Sicuramente, quando Ibrahim Ferrer si è unito al gruppo. Era la seconda giornata di registrazioni, stavamo lavorando su un bolero, e Barbarito esclamò: «Ho io la persona giusta per questa canzone!». Uscì dalla porta e un paio d’ore dopo tornò con lui. Compay Segundo, che era definito «la Bibbia della musica cubana», mi disse che avere Ibrahim in studio era come avere Louis Armstrong, e considerando che ognuno di quegli artisti era incredibile, mi aspettavo grandi cose da lui. Era una persona molto timida e umile: entrò in sala di registrazione in maniera quasi sommessa, e quando cominciò a cantare calò un silenzio surreale. La sua voce era paradisiaca.

Compay Segundo con Ry Cooder. Foto: Nick Gold

Ti aspettavi che il disco avesse un tale successo e che rimanesse un classico perfino 25 anni dopo?
No, assolutamente. Sapevamo che era un disco bellissimo, quando la mattina entravamo in studio e ascoltavamo le registrazioni del giorno prima eravamo sempre felicissimi. Ci abbiamo messo una cura spasmodica, tanto che abbiamo mixato il disco tre volte: volevamo davvero catturare l’essenza e la magia del momento. Ma ci immaginavamo che un lavoro così ricercato fosse per pochi. E invece iniziò a vendere tantissimo fin da subito, e anziché scemare le vendite aumentavano sempre di più. Il segreto, credo, è che la gente è riuscita a entrare immediatamente in sintonia non solo con la musica, ma anche con la storia delle persone che l’avevano suonata.

La maggior parte dei membri del Buena Vista Social Club raggiunsero il successo mondiale da anziani, proprio grazie a quell’album. Fu destabilizzante per loro ritrovarsi all’improvviso al centro dell’attenzione?
Al contrario, fu meraviglioso. Se sei così bravo, dentro di te lo sai, ma non necessariamente lo sanno gli altri. Ottenere finalmente un riconoscimento globale è stato gratificante per quegli artisti. Ricordo che una volta un giornalista chiese a Rubén González quale fosse l’aspetto più bello di quell’improvviso successo, e lui rispose semplicemente: «Ora la gente mi ascolta». I fan li amavano davvero, era una cosa che si percepiva ogni volta che salivano sul palco. Era commovente.

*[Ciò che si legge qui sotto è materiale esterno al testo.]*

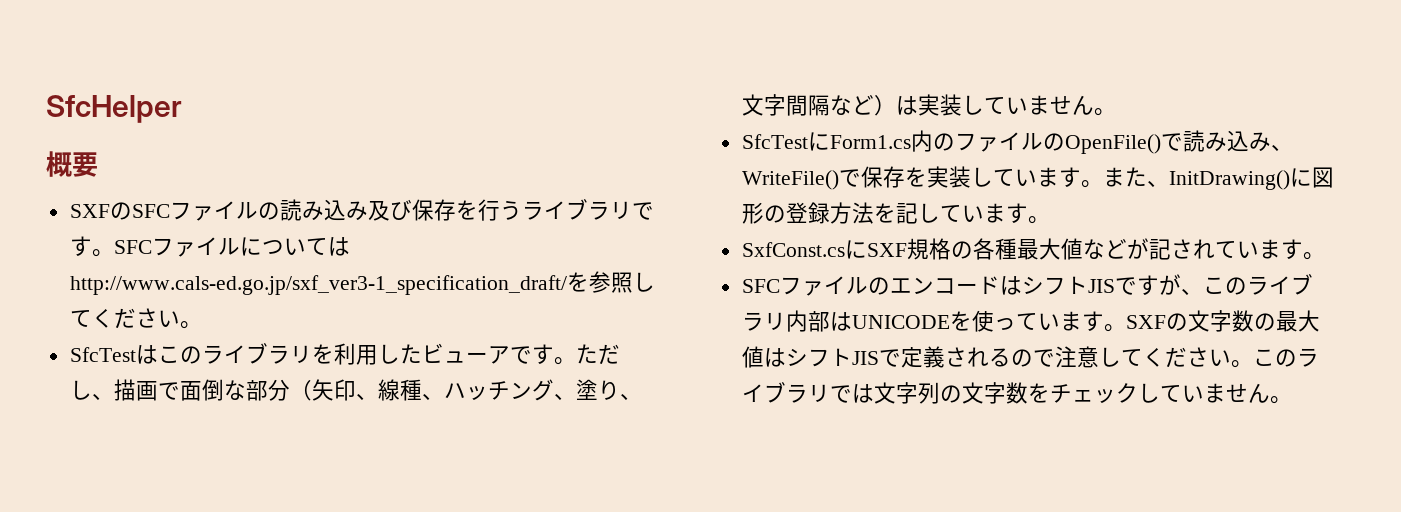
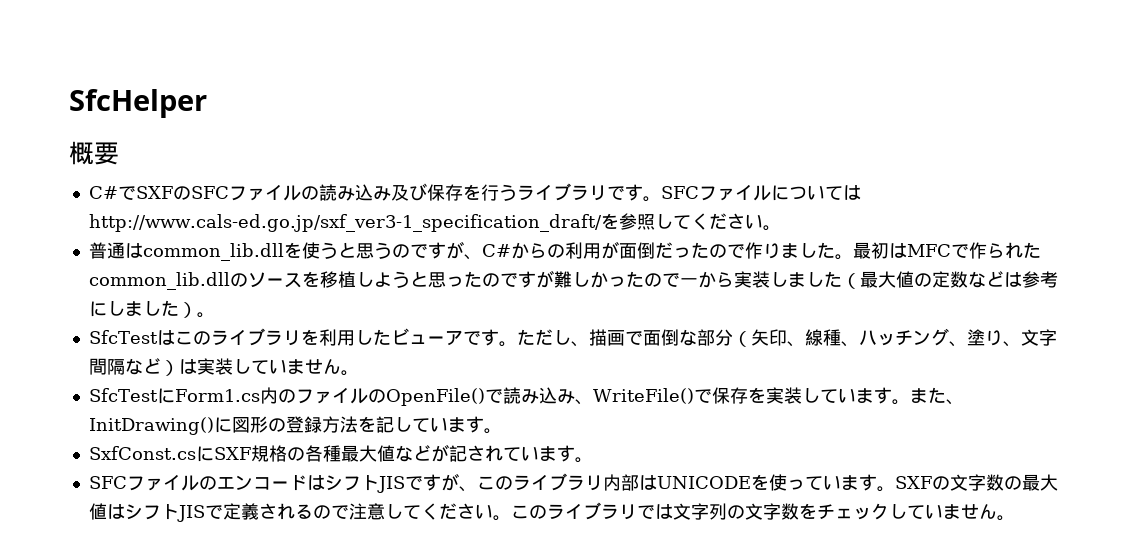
- SXFのSFCファイルの読み込み及び保存を行うライブラリです。
+ C#でSXFのSFCファイルの読み込み及び保存を行うライブラリです。
+ 普通はcommon_lib.dllを使うと思うのですが、C#からの利用が面倒だったので作りました。最初はMFCで作られたcommon_lib.dllのソースを移植しようと思ったのですが難しかったので一から実装しました（最大値の定数などは参考にしました）。

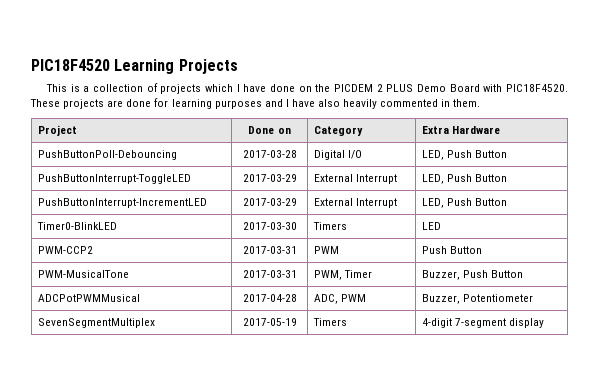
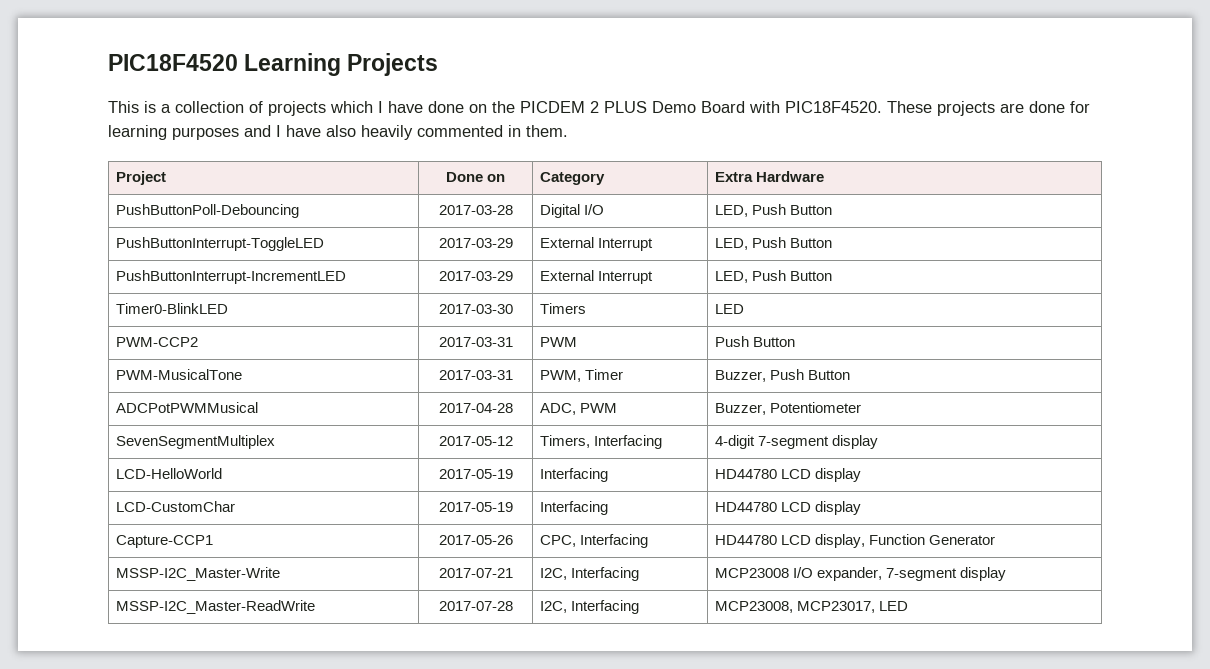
- SevenSegmentMultiplex | 2017-05-19 | Timers | 4-digit 7-segment display
+ SevenSegmentMultiplex | 2017-05-12 | Timers, Interfacing | 4-digit 7-segment display
+ LCD-HelloWorld | 2017-05-19 | Interfacing | HD44780 LCD display
+ LCD-CustomChar | 2017-05-19 | Interfacing | HD44780 LCD display
+ Capture-CCP1 | 2017-05-26 | CPC, Interfacing | HD44780 LCD display, Function Generator
+ MSSP-I2C_Master-Write | 2017-07-21 | I2C, Interfacing | MCP23008 I/O expander, 7-segment display
+ MSSP-I2C_Master-ReadWrite | 2017-07-28 | I2C, Interfacing | MCP23008, MCP23017, LED

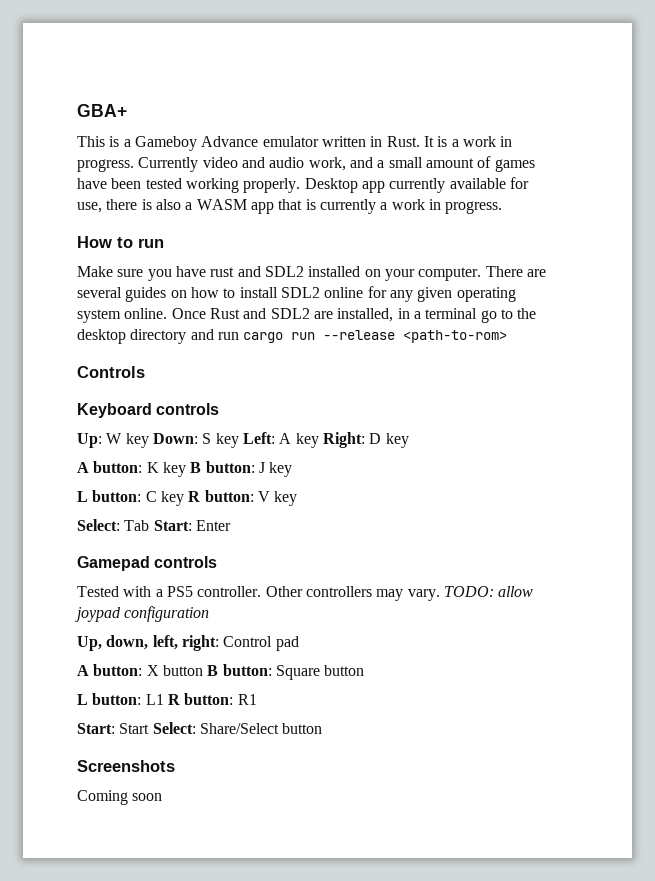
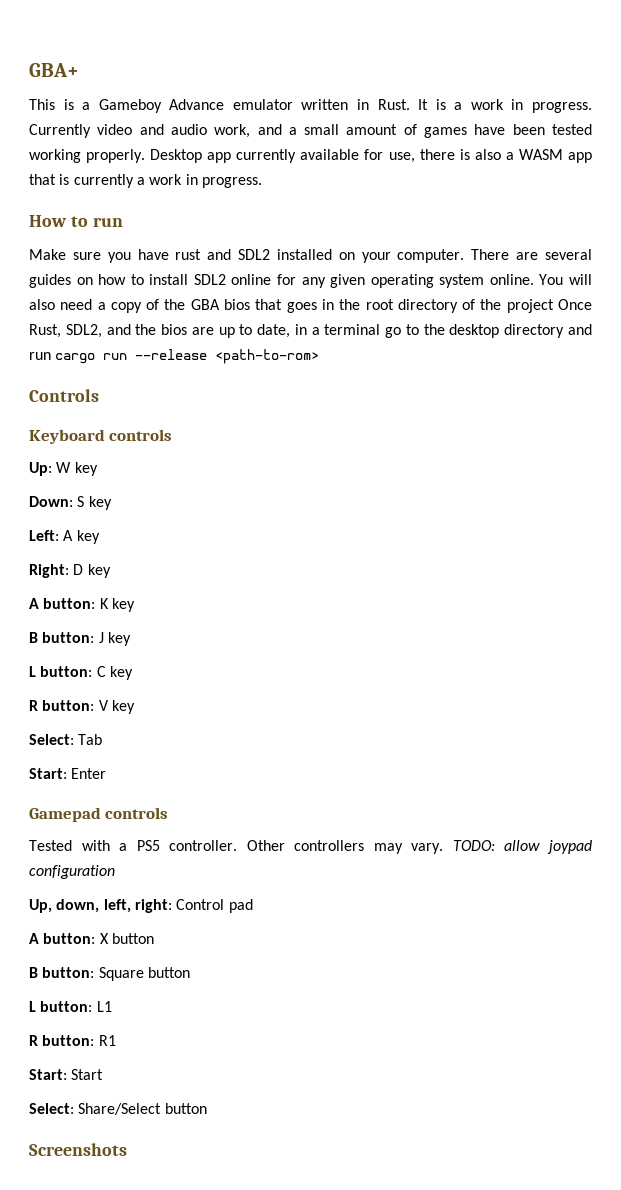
- Once Rust and SDL2 are installed, in a terminal go to the desktop directory and run cargo run --release <path-to-rom>
+ You will also need a copy of the GBA bios that goes in the root directory of the project Once Rust, SDL2, and the bios are up to date, in a terminal go to the desktop directory and run cargo run --release <path-to-rom>
- Up: W key Down: S key Left: A key Right: D key
+ Up: W key
+ Down: S key
+ Left: A key
+ Right: D key
- A button: K key B button: J key
+ A button: K key
+ B button: J key
- L button: C key R button: V key
+ L button: C key
+ R button: V key
- Select: Tab Start: Enter
+ Select: Tab
+ Start: Enter
- A button: X button B button: Square button
+ A button: X button
+ B button: Square button
- L button: L1 R button: R1
+ L button: L1
+ R button: R1
- Start: Start Select: Share/Select button
+ Start: Start
+ Select: Share/Select button
- Coming soon

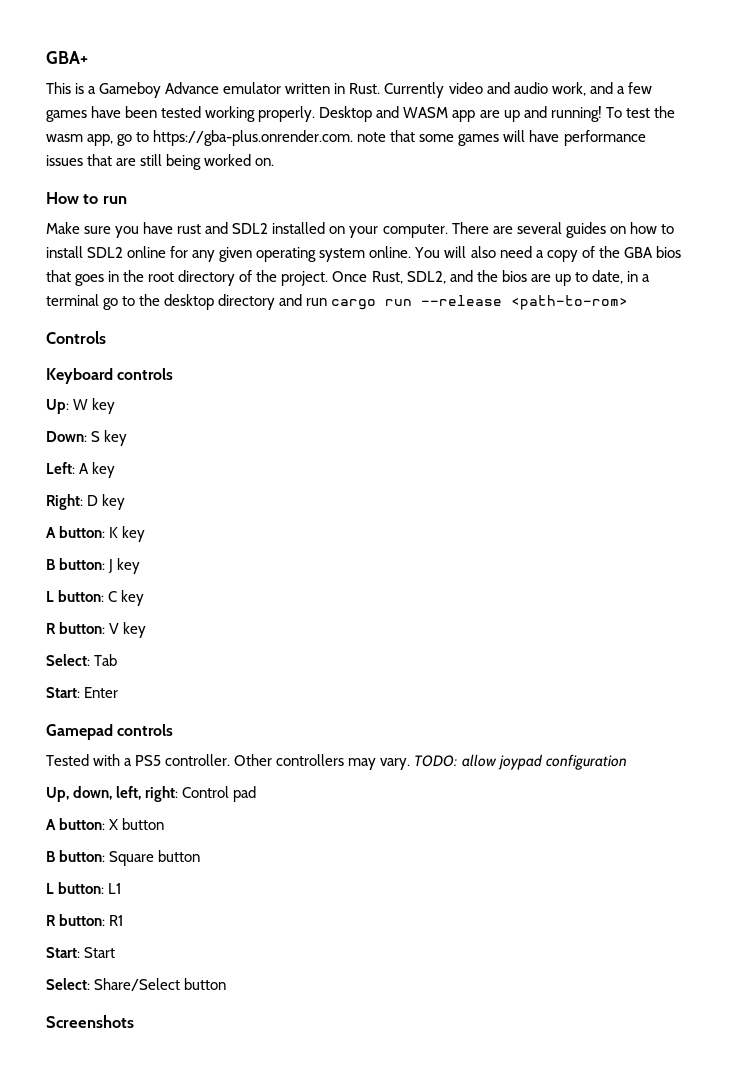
- It is a work in progress.
- Currently video and audio work, and a small amount of games have been tested working properly.
+ Currently video and audio work, and a few games have been tested working properly.
- Desktop app currently available for use, there is also a WASM app that is currently a work in progress.
+ Desktop and WASM app are up and running! To test the wasm app, go to https://gba-plus.onrender.com. note that some games will have performance issues that are still being worked on.
- You will also need a copy of the GBA bios that goes in the root directory of the project Once Rust, SDL2, and the bios are up to date, in a terminal go to the desktop directory and run cargo run --release <path-to-rom>
+ You will also need a copy of the GBA bios that goes in the root directory of the project. Once Rust, SDL2, and the bios are up to date, in a terminal go to the desktop directory and run cargo run --release <path-to-rom>

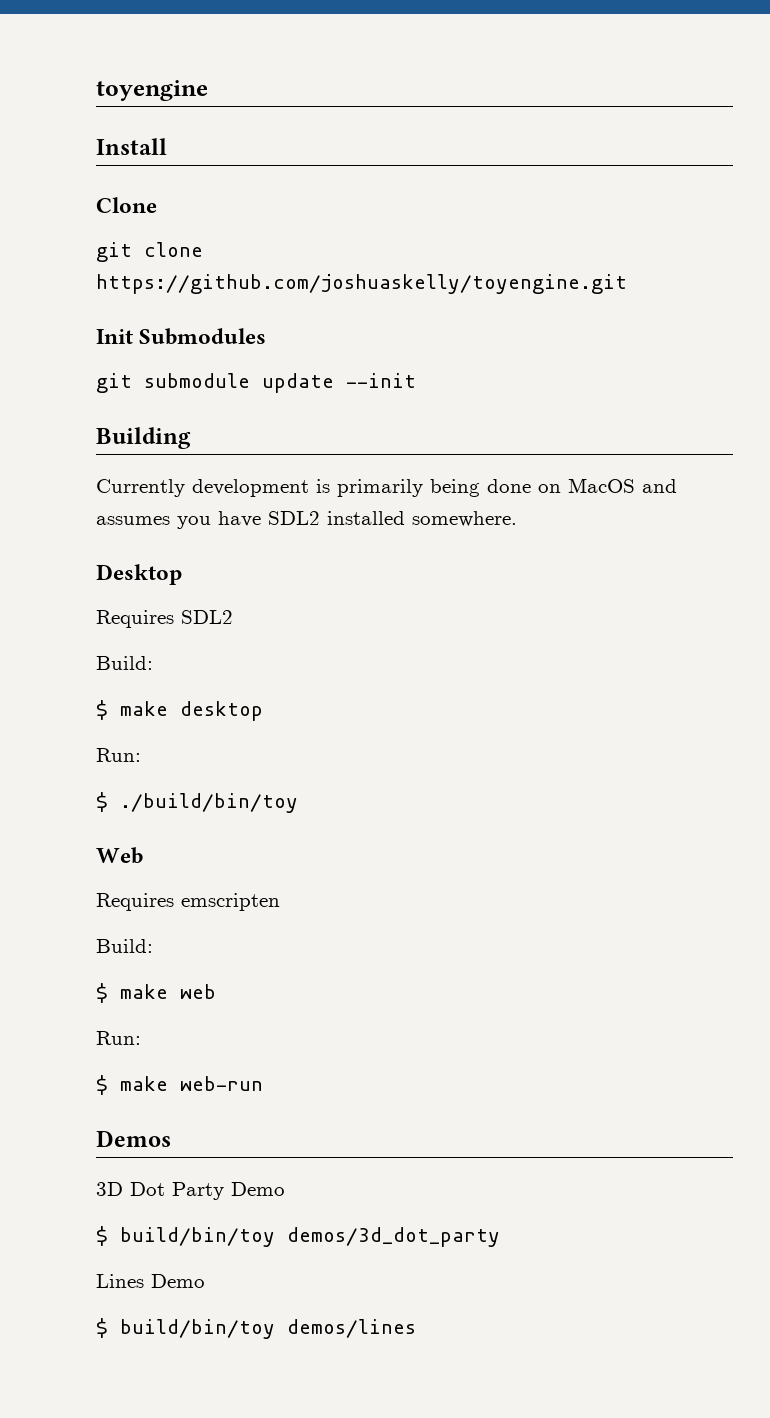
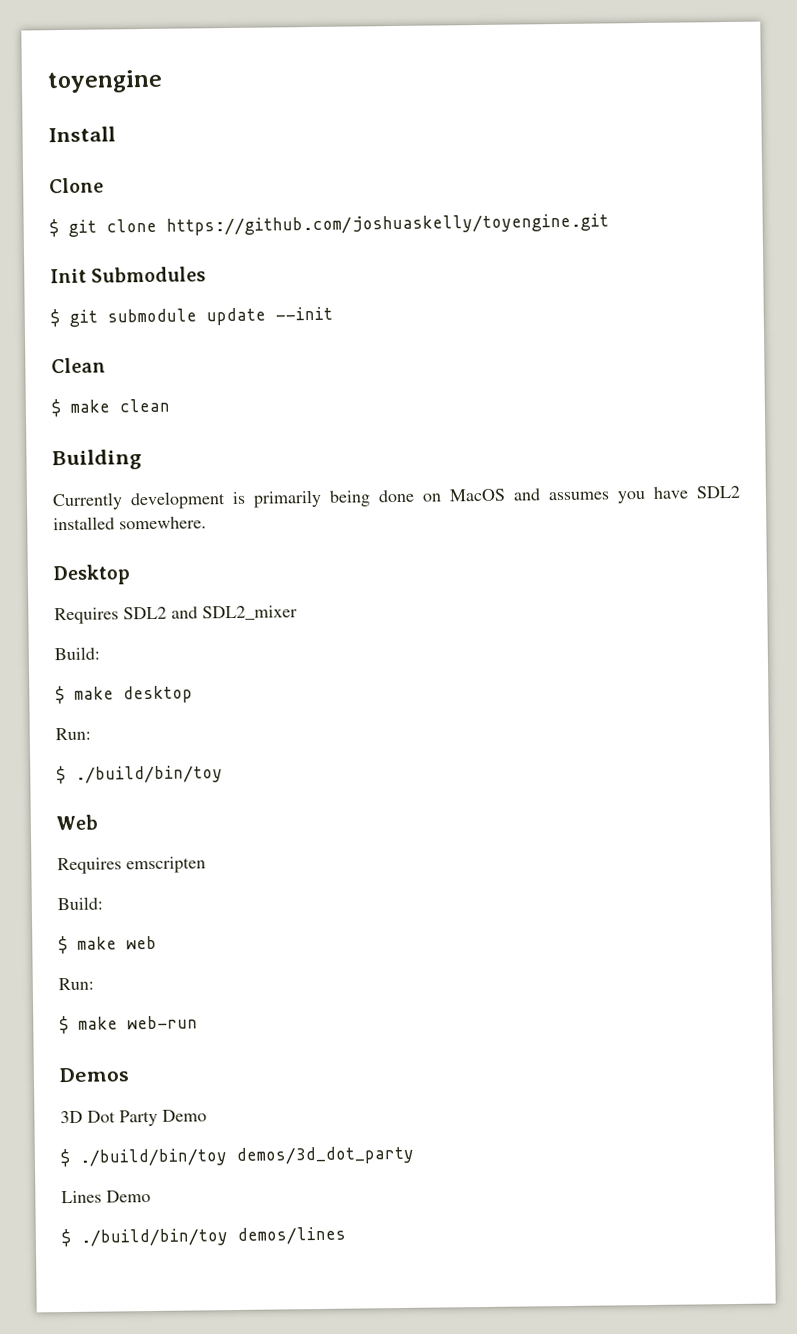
- git clone https://github.com/joshuaskelly/toyengine.git
+ $ git clone https://github.com/joshuaskelly/toyengine.git
- git submodule update --init
+ $ git submodule update --init
+ Clean
+ $ make clean
- Requires SDL2
+ Requires SDL2 and SDL2_mixer
- $ build/bin/toy demos/3d_dot_party
+ $ ./build/bin/toy demos/3d_dot_party
- $ build/bin/toy demos/lines
+ $ ./build/bin/toy demos/lines

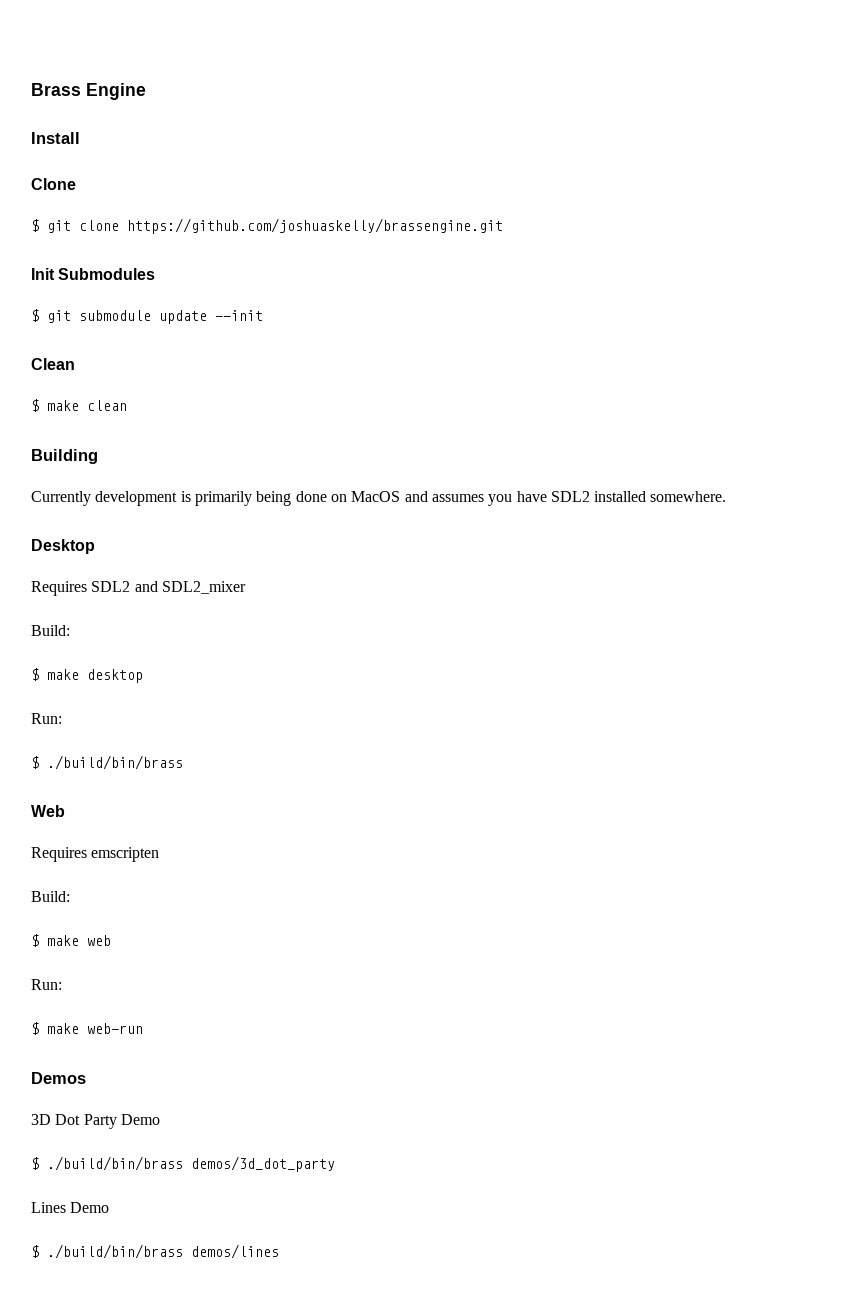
- toyengine
+ Brass Engine
- $ git clone https://github.com/joshuaskelly/toyengine.git
+ $ git clone https://github.com/joshuaskelly/brassengine.git
  $ make desktop
  Run:
- $ ./build/bin/toy
+ $ ./build/bin/brass
- $ ./build/bin/toy demos/3d_dot_party
+ $ ./build/bin/brass demos/3d_dot_party
- $ ./build/bin/toy demos/lines
+ $ ./build/bin/brass demos/lines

Oggi che infuria il dibattito sull’appropriazione culturale, forse un album come questo non si farebbe più: qualcuno potrebbe vederla come un produttore inglese e un musicista americano che si recano in un Paese più povero per catturare l’essenza della sua musica tradizionale ed esportarla in Occidente…
In questo progetto specifico, non so se il concetto di appropriazione culturale sia corretto: non abbiamo fatto altro che dare un palcoscenico mondiale a qualcosa che già esisteva, mettendo sotto i riflettori i suoi protagonisti. In più, di fatto, la musica cubana aveva già avuto una grande influenza sulla musica pop, perciò non abbiamo fatto nulla di nuovo, a ben pensarci. Senza contare che quel tipo di sound è già il frutto di un’intensa contaminazione culturale, o di un’involontaria appropriazione, se vogliamo: delle melodie e dei ritmi africani, ad esempio. È interessante vedere come qualunque prodotto culturale è frutto di un melting pot, a ben guardare.